If possible, I need a review of the following proof:
Let $(X, \mathcal{M}, \mu)$ be a measure space with $\mu$ being $\sigma$-finite. Let $w_1,w_2 : X \mapsto [0,+\infty]$ be two measurable functions such that $\int_{E} w_1 \, d \mu = \int_{E} w_2 \, d \mu$ for every $E \in \mathcal{M}$. Then it follows $w_1=w_2$ a.e in $X$.
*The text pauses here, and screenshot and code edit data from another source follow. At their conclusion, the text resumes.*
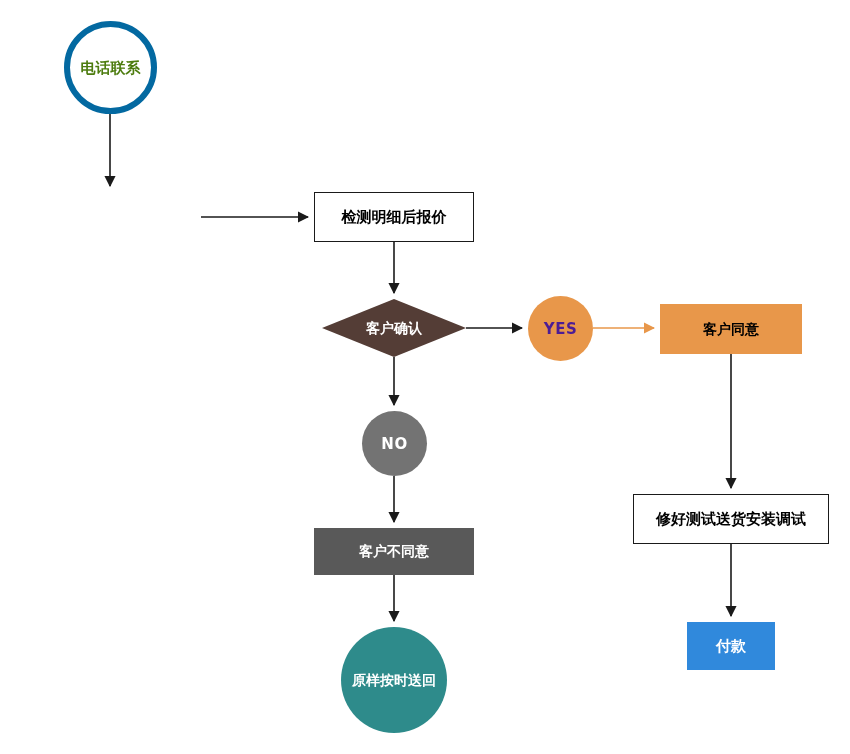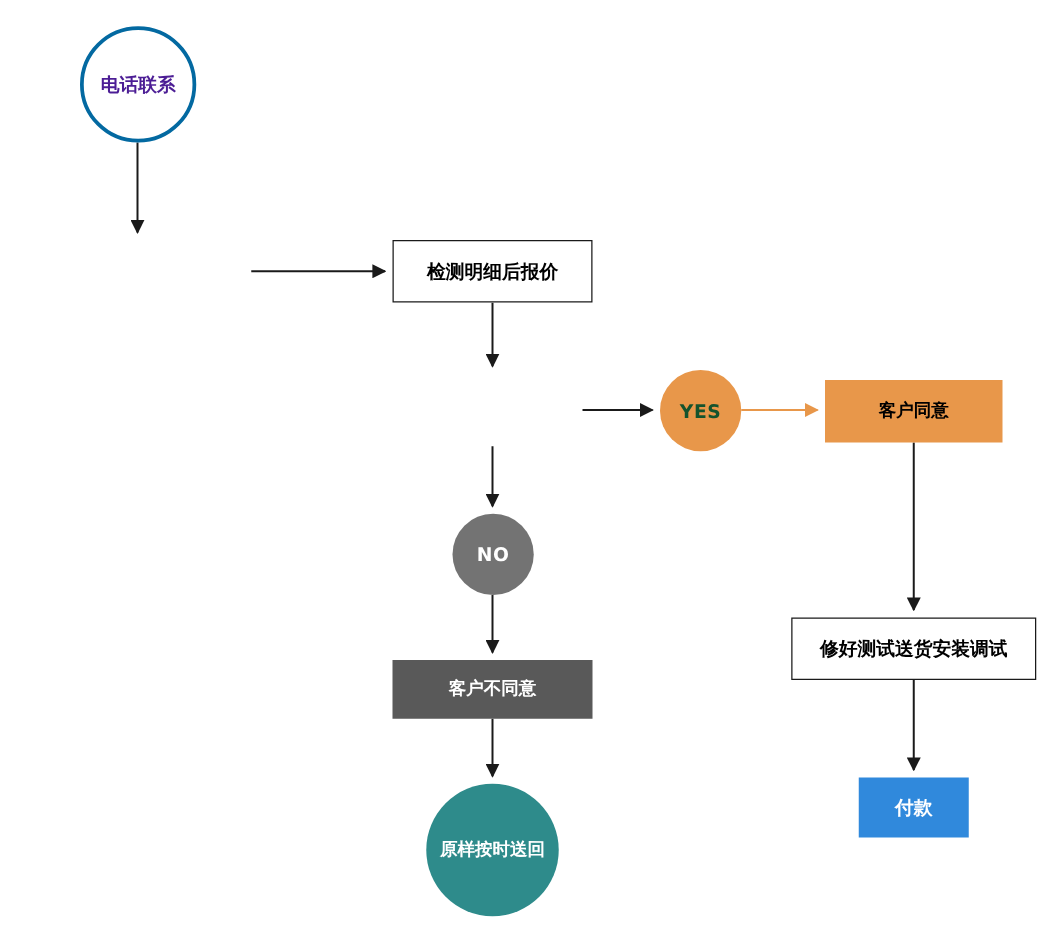"电话联系" .shape-circle-outline { border: 3px solid #0369a1 -> 6px solid #0369a1; color: #4c1d95 -> #4d7c0f }
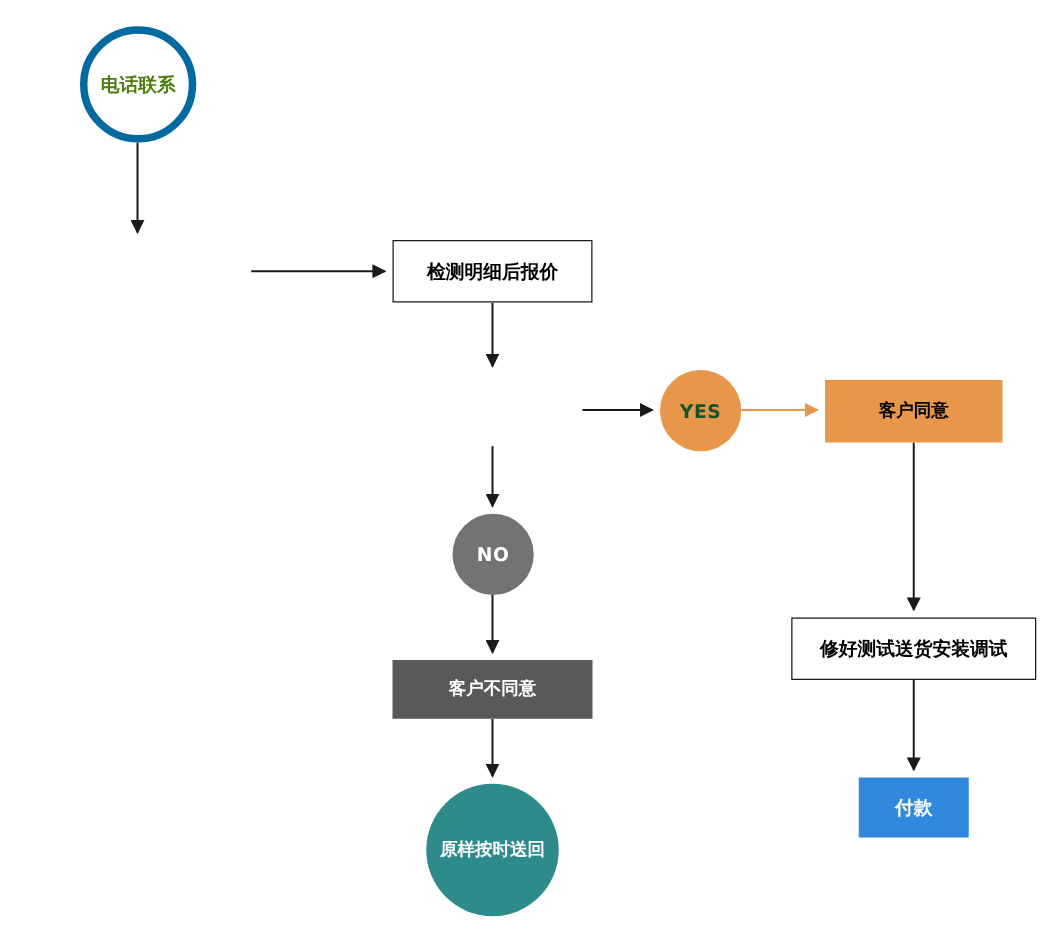"客户确认" div.node { html: none -> <div> <span></span> <span>客户确认</span> </div> }
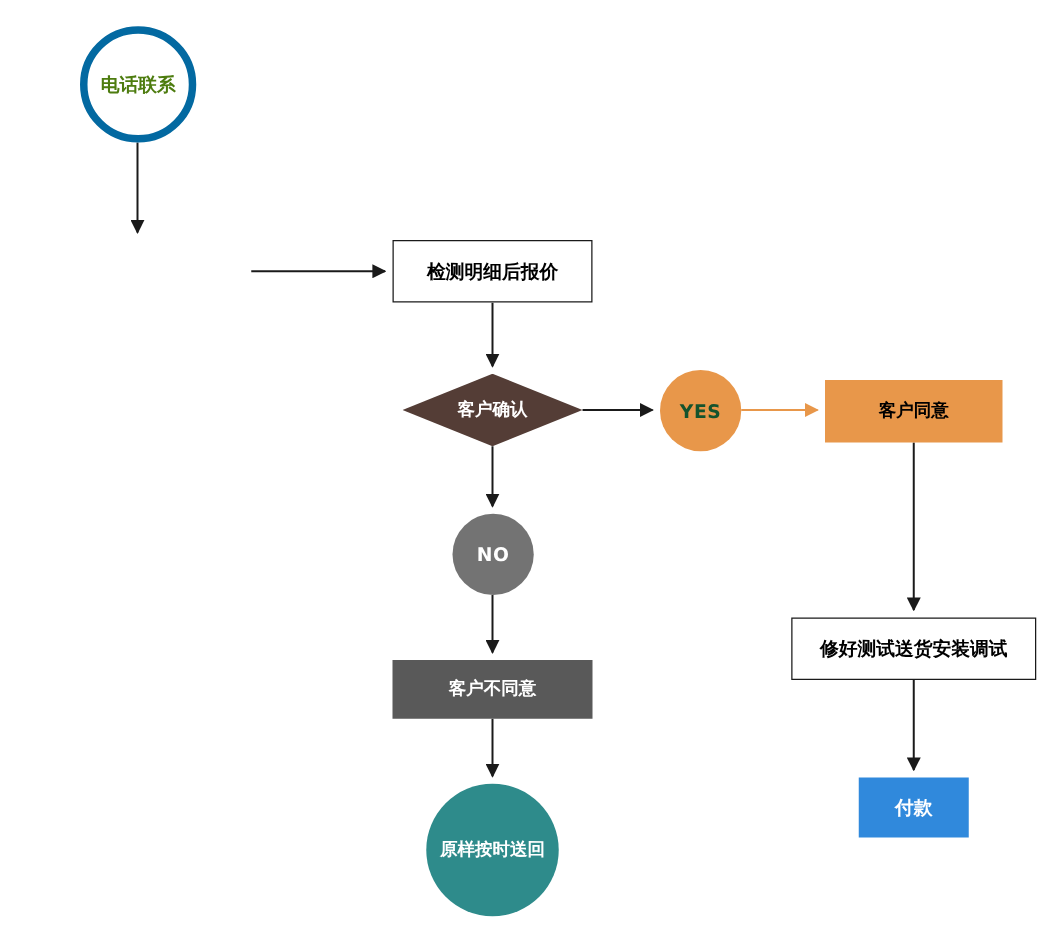"YES" .shape-circle-orange { color: #14532d -> #4c1d95 }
Now, I can prove the statement if $w_1,w_2$ were only real valued and not extended real valued since it's equivalent to prove that $\int_{E} f \, d \mu = 0$ for every $E \in \mathcal{M} \Longleftrightarrow f=0 \ \ \text{a.e in} \ X$, where $f=w_1-w_2$. So consider the set $\{ w_1=w_2=+\infty \} \cup \{ w_1 < +\infty, w_2=+\infty \} \cup \{ w_1=+\infty, w_2 < +\infty \}$. On the first set, $w_1=w_2$ and we are done; wlog consider the third one and call it $A$. We have $\{ f > n \} \cap A \downarrow \{ f=+\infty \} \cap A = A$, on the other hand $\mu\{ f > n \} \le \frac{1}{n} \int_{A} f \, d \mu = 0$, thus $\mu(A)=0$. Is this proof correct? By the way, a doubt still remains: the statement is actually false if $\mu$ is not $\sigma$-finite, but where do we use the $\sigma$-finiteness throughout the proof (assuming, of course, that this proof is correct)?